Saving registers in 64-bit ASM

I have a user-mode driver (DLL) with several exported functions. Some of
these functions are stubs that redirect to the appropriate function defined
in another module. Since I don’t know the function prototypes for all the
functions that I need stubs for, I’ve implemented the stubs using ASM so I
can more easily pass the arguments along.

A stub roughly goes like this:

* Stub gets called.

* Call a C function that loads the appropriate target module and returns the
function pointer to the desired function.

* Execute a jmp to the returned function pointer.

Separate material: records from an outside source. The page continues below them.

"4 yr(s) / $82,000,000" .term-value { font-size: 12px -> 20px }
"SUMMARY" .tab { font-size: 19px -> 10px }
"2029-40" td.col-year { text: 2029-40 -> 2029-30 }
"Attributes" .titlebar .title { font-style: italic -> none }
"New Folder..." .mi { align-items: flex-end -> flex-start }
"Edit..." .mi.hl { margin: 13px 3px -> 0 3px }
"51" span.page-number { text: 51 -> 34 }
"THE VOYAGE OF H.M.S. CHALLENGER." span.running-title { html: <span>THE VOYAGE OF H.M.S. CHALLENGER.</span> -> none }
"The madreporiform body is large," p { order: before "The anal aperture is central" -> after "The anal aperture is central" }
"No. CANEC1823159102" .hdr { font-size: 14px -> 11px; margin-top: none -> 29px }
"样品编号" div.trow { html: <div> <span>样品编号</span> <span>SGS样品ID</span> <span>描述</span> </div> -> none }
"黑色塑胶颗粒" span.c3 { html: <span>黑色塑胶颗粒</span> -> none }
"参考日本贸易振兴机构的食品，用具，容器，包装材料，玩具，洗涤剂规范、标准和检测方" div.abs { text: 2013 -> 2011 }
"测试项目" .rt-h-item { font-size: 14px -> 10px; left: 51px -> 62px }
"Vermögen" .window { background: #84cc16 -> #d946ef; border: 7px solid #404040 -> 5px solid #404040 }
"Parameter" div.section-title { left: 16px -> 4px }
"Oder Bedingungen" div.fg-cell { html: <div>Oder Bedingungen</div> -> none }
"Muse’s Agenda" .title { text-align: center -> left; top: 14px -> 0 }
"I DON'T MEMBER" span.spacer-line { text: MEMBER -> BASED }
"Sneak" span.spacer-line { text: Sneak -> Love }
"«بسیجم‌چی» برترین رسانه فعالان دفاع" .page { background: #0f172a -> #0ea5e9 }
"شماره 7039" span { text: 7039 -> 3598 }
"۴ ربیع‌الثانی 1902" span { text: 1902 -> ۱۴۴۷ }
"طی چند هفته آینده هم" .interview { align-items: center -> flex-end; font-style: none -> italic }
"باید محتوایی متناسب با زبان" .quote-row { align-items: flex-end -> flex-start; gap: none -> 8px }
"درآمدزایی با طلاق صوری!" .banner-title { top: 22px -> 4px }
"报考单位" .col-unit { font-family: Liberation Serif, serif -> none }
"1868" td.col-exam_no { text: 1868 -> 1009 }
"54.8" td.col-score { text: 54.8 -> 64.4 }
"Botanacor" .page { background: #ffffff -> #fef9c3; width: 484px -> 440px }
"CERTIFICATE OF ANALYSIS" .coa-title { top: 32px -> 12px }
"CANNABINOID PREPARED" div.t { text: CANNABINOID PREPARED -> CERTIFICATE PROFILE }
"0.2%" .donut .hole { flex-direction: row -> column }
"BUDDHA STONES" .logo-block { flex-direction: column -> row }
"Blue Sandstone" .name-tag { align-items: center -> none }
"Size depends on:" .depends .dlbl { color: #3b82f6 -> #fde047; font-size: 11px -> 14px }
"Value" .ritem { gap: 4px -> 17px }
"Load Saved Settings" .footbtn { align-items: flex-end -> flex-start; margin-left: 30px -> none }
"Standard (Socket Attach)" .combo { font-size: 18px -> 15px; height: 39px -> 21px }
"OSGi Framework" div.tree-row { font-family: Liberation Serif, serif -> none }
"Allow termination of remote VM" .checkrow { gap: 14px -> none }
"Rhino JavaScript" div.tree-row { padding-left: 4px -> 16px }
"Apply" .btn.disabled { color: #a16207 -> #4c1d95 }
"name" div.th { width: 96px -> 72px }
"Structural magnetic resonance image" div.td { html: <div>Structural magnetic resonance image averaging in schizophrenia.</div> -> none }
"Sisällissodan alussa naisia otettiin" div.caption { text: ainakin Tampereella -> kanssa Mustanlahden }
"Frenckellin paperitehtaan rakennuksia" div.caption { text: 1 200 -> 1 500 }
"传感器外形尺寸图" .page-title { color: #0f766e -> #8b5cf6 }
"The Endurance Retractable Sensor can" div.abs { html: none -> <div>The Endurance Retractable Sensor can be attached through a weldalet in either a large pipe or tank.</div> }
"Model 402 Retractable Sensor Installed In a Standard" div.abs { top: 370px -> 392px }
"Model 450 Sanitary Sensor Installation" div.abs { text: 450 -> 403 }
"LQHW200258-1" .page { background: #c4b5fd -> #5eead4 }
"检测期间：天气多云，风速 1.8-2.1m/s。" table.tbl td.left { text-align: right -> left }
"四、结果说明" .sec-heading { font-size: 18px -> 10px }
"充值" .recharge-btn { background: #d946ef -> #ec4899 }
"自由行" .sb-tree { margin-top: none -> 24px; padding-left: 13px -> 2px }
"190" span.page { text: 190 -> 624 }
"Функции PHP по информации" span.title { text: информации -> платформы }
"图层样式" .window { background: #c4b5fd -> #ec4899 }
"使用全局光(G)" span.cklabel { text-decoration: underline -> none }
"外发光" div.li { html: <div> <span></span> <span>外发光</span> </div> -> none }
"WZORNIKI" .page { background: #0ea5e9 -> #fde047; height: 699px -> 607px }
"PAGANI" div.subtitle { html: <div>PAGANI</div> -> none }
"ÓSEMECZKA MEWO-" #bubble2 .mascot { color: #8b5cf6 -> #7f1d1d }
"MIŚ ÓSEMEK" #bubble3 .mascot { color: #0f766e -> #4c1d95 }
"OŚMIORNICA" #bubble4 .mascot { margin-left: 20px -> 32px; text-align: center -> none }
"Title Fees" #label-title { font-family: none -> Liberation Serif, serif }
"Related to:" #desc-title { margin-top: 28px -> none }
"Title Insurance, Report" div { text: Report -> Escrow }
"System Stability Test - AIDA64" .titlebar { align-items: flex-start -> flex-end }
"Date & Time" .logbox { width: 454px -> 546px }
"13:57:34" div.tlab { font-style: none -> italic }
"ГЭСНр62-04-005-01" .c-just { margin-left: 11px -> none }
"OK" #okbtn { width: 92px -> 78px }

Doing it this way has the benefit that the real function in the target
module does the “ret” since it knows the actual number and size of the
function arguments.

All of this is easy to do for x86:

DrvSomeFunction proc

INVOKE GetTargetFunc, ADDR DrvSomeFunctionName

; The address of the target function is in eax

jmp eax

; The target function will take care of returning for us

;ret

DrvSomeFunction endp

Implementing the same functionality on x64 requires a little more work since
INVOKE isn’t supported by ml64. The code below takes care of saving off the
volatile registers and then calls the same function to resolve the target
function as in the x86 example.

DrvSomeFunction proc

; Save off registers potentially used as function arguments

push rcx

push rdx

push r8

push r9

; TODO: We also want to save off XMM0-3

sub rsp, 20h ; Make room on the stack for “spilling” arguments

lea rcx, DrvSomeFunctionName

call GetTargetFunc

add rsp, 20h

pop r9

pop r8

pop rdx

pop rcx

; The address of the target function is in rax

jmp rax

; The target function will take care of returning for us

;ret

DrvSomeFunction endp

This also works as expected, but I’m stuck on saving off the XMM0-3
registers. I know ksamd64.inc has helper macros for pushing volatile
registers on the stack, such as .SAVEREG and .SAVEXMM128, but according to
MSDN they have to be called in the proc’s prologue
(http://msdn.microsoft.com/en-us/library/3cwzs27h.aspx). However, since my
stubs aren’t real frame functions with a ret instruction, I’m unsure if I’m
able to make use of these macros.

And if I can’t use them, how do I push the 128 bit XMM0-3 on the stack (I
assume I need to split them up into two 64 bit parts but am unclear on the
right way to do that).

Any thoughts are much appreciated.

Thanks,

Soren

>

This also works as expected, but I’m stuck on saving off the XMM0-3
registers.
I know ksamd64.inc has helper macros for pushing volatile registers on
the
stack, such as .SAVEREG and .SAVEXMM128, but according to MSDN they
have to be
called in the proc’s prologue (http://msdn.microsoft.com/en-
us/library/3cwzs27h.aspx). However, since my stubs aren’t real frame
functions
with a ret instruction, I’m unsure if I’m able to make use of these
macros.

And if I can’t use them, how do I push the 128 bit XMM0-3 on the stack
(I
assume I need to split them up into two 64 bit parts but am unclear on
the
right way to do that).

Any thoughts are much appreciated.

The “Using Floating Point or MMX in a WDM Driver” page in the help might
shed some light on it.

Maybe you could disassemble the KeSaveFloatingPointState function and
see what it does? Or just call it instead of doing it yourself.

James

> Maybe you could disassemble the KeSaveFloatingPointState function and

see what it does? Or just call it instead of doing it yourself.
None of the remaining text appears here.